Maritime Injury Claims – The Jones Act

The Jones Act is a federal law that permits injured seamen to seek monetary compensation for injuries that happen aboard a U.S. flagged vessel against co-workers, or an employer, that happen within the course and scope of employment. Maritime work is often dangerous and the Jones Act recognizes this element in the duties of seaman at sea. The Jones Act covers injuries where a seamen voluntarily performs high risk work at sea; even a preponderance of negligence by the employer of a seaman can trigger Jones Act coverage; inadequate medical care at sea can result in coverage under the Jones Act, and if the vessel is “unseaworthy.”

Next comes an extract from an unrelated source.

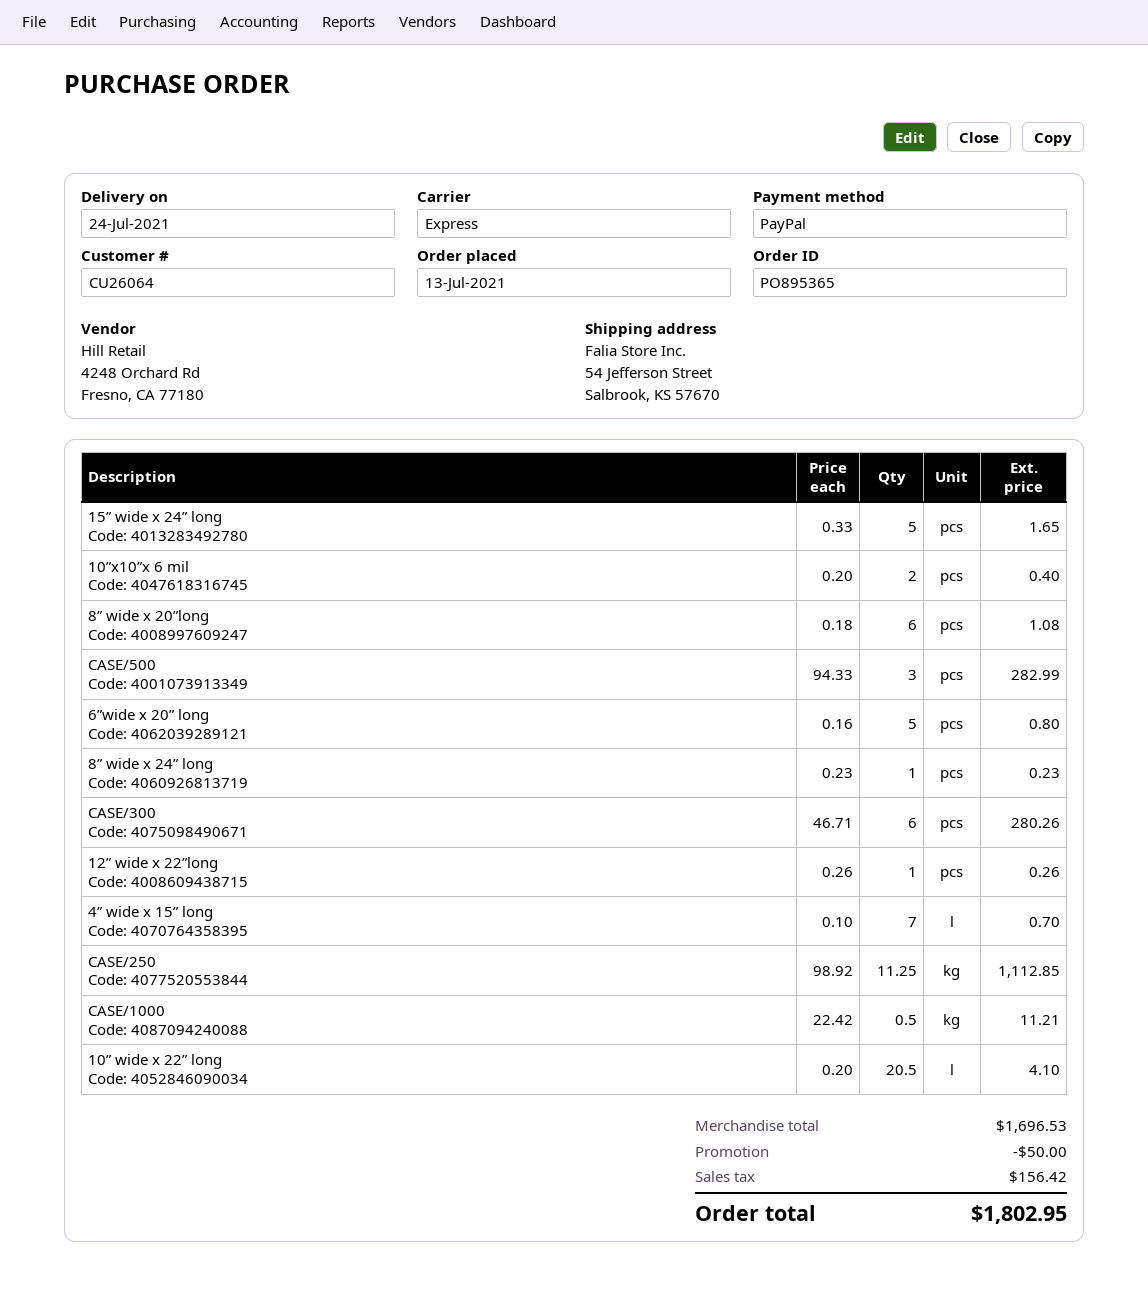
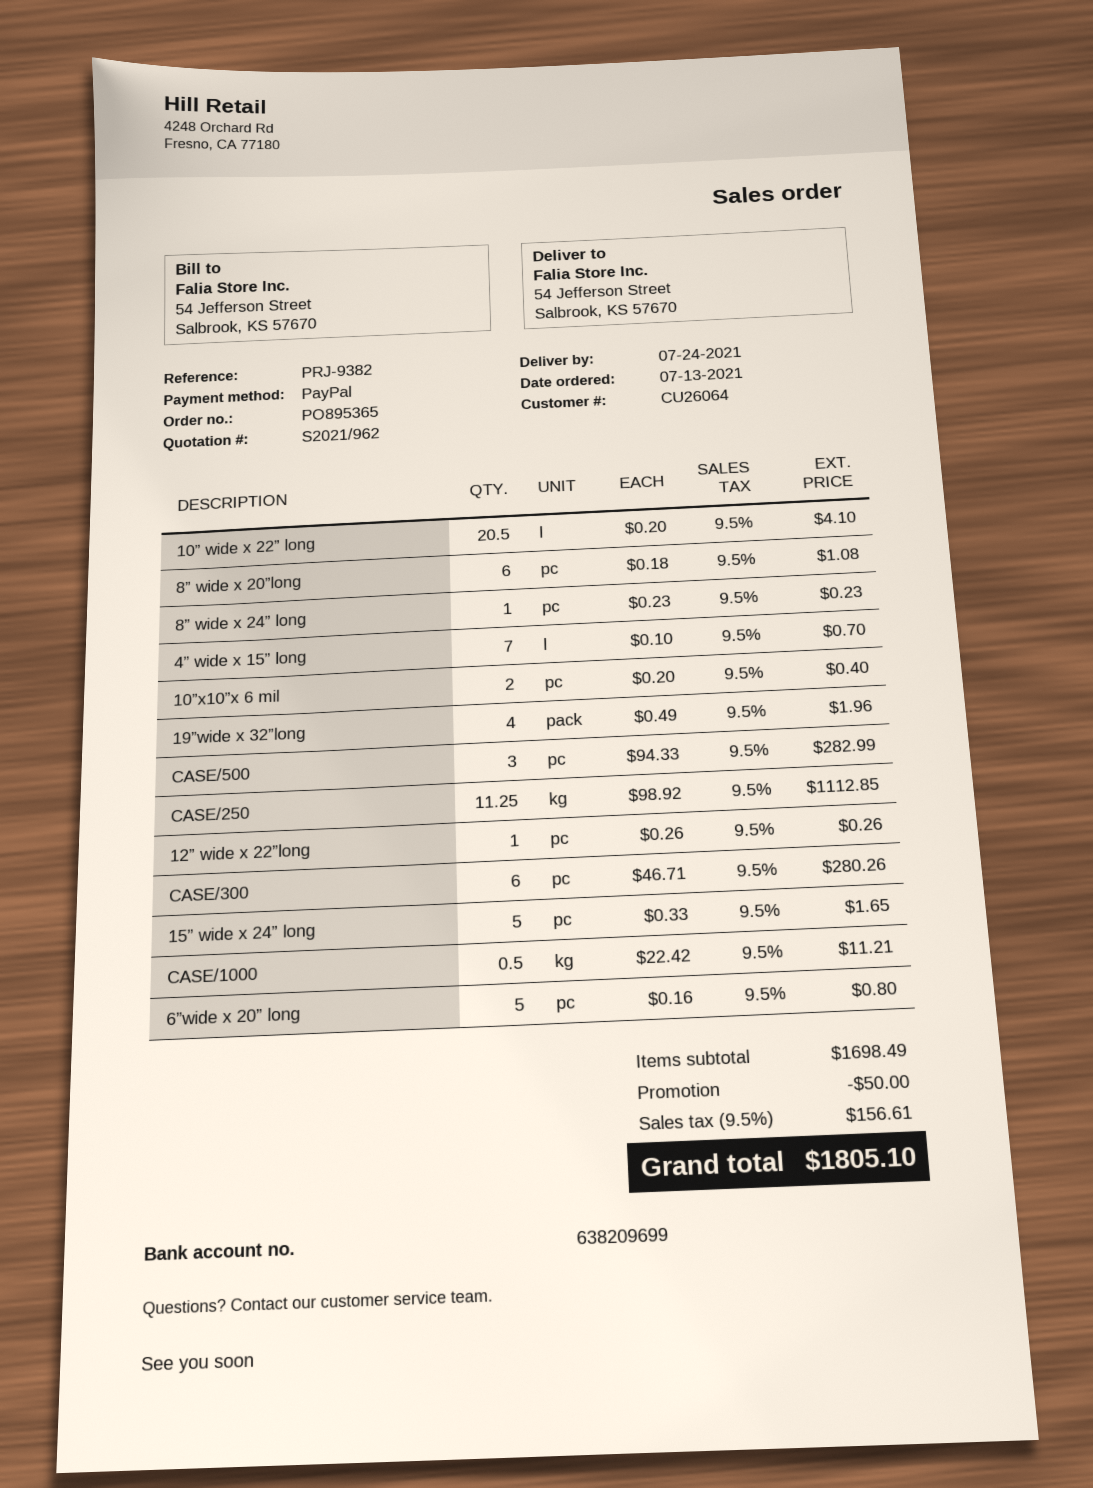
19”wide x 32”long: none -> 4 x 0.49 = 1.96
subtotal: 1696.53 -> 1698.49
tax: 156.42 -> 156.61
total: 1802.95 -> 1805.10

The owner of a vessel at sea owes a duty of due care to provide a seaman with a sea-worthy vessel which includes adequate safety equipment aboard said vessel; competent crew; safe working environment; and habitable conditions of living. A vessel at sea need not on the verge of sinking to be considered not seaworthy. Furthermore, a vessel may be seaworthy at the time she leaves her port, but due to many factors, she may become unseaworthy during her tour of duty; many times, a claim for an unseaworthy vessel is brought at the same time as a Jones Act injury at sea.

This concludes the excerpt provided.